> [GIVEN ENTRIES]
################

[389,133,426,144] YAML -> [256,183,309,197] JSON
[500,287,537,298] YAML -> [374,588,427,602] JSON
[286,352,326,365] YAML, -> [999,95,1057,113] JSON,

################

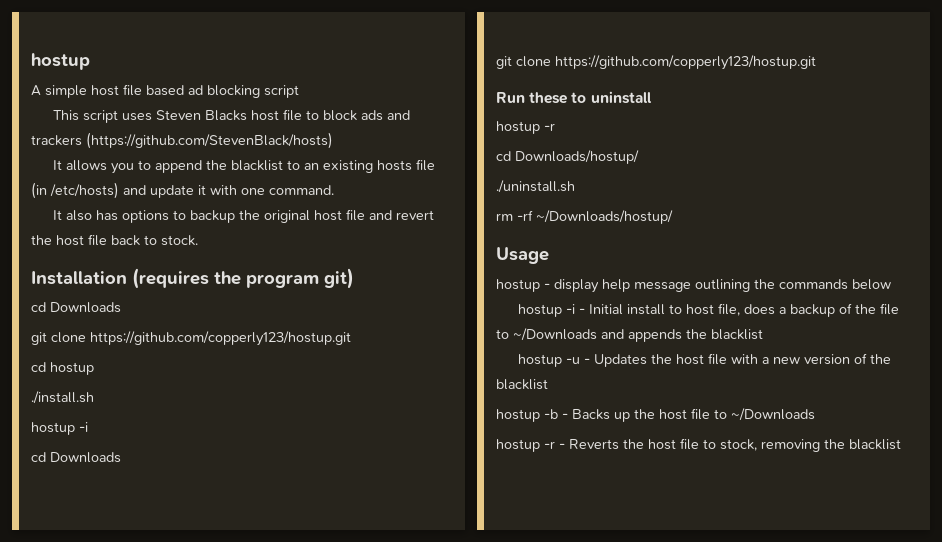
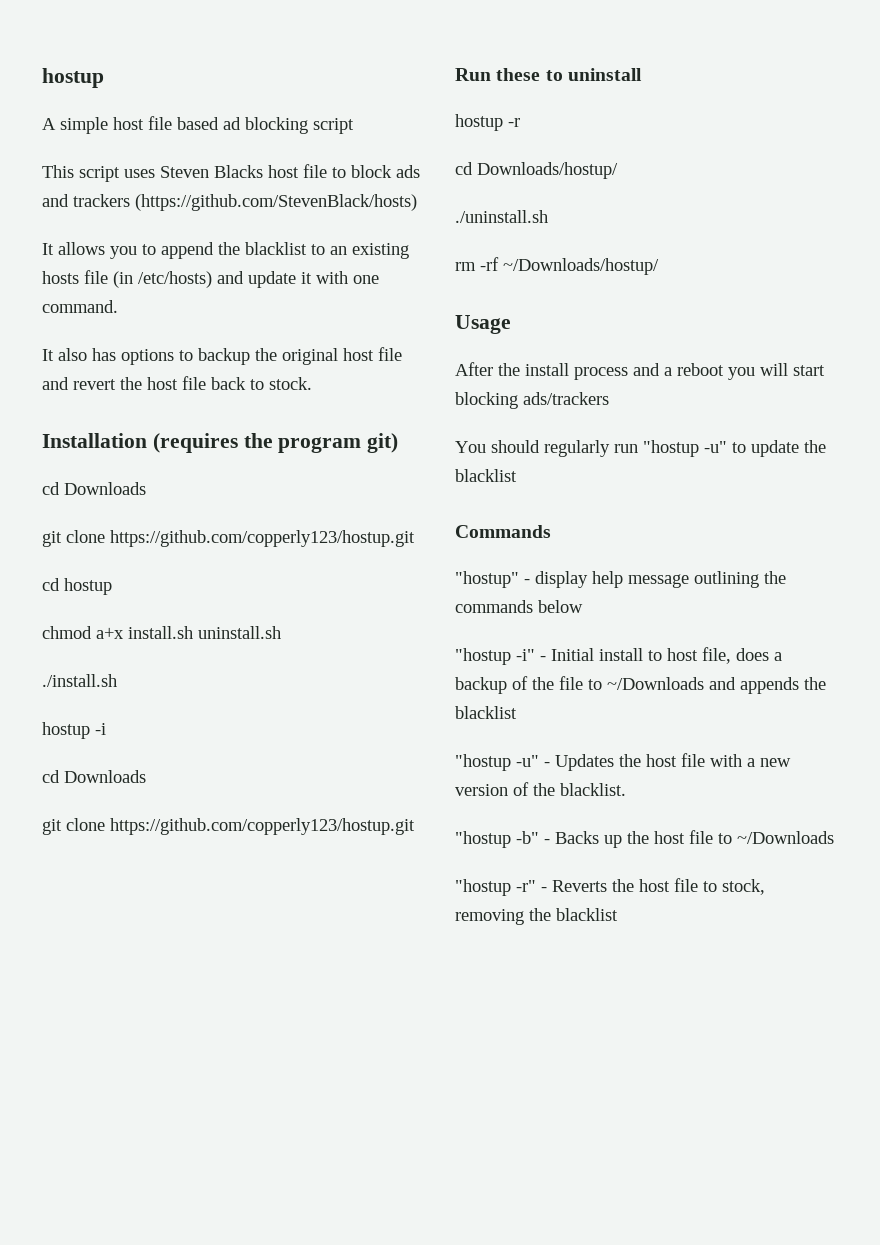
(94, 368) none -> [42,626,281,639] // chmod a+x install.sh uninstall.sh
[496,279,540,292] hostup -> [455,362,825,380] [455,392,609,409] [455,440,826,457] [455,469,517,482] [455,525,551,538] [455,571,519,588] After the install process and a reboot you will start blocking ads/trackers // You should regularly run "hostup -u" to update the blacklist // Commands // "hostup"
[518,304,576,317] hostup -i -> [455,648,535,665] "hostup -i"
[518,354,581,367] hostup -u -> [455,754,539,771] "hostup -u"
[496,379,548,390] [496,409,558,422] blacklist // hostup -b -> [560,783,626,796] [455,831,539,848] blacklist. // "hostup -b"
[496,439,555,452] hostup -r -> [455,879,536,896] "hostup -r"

################

> [PROBLEM TO WORK ON]
The line above containing "[518,354,581,367] hostup -u", the line containing "[496,439,555,452] hostup -r", and every line between them are to be transcribed exactly; no other line is wanted.

> [FINAL ANSWER]
[518,354,581,367] hostup -u -> [455,754,539,771] "hostup -u"
[496,379,548,390] [496,409,558,422] blacklist // hostup -b -> [560,783,626,796] [455,831,539,848] blacklist. // "hostup -b"
[496,439,555,452] hostup -r -> [455,879,536,896] "hostup -r"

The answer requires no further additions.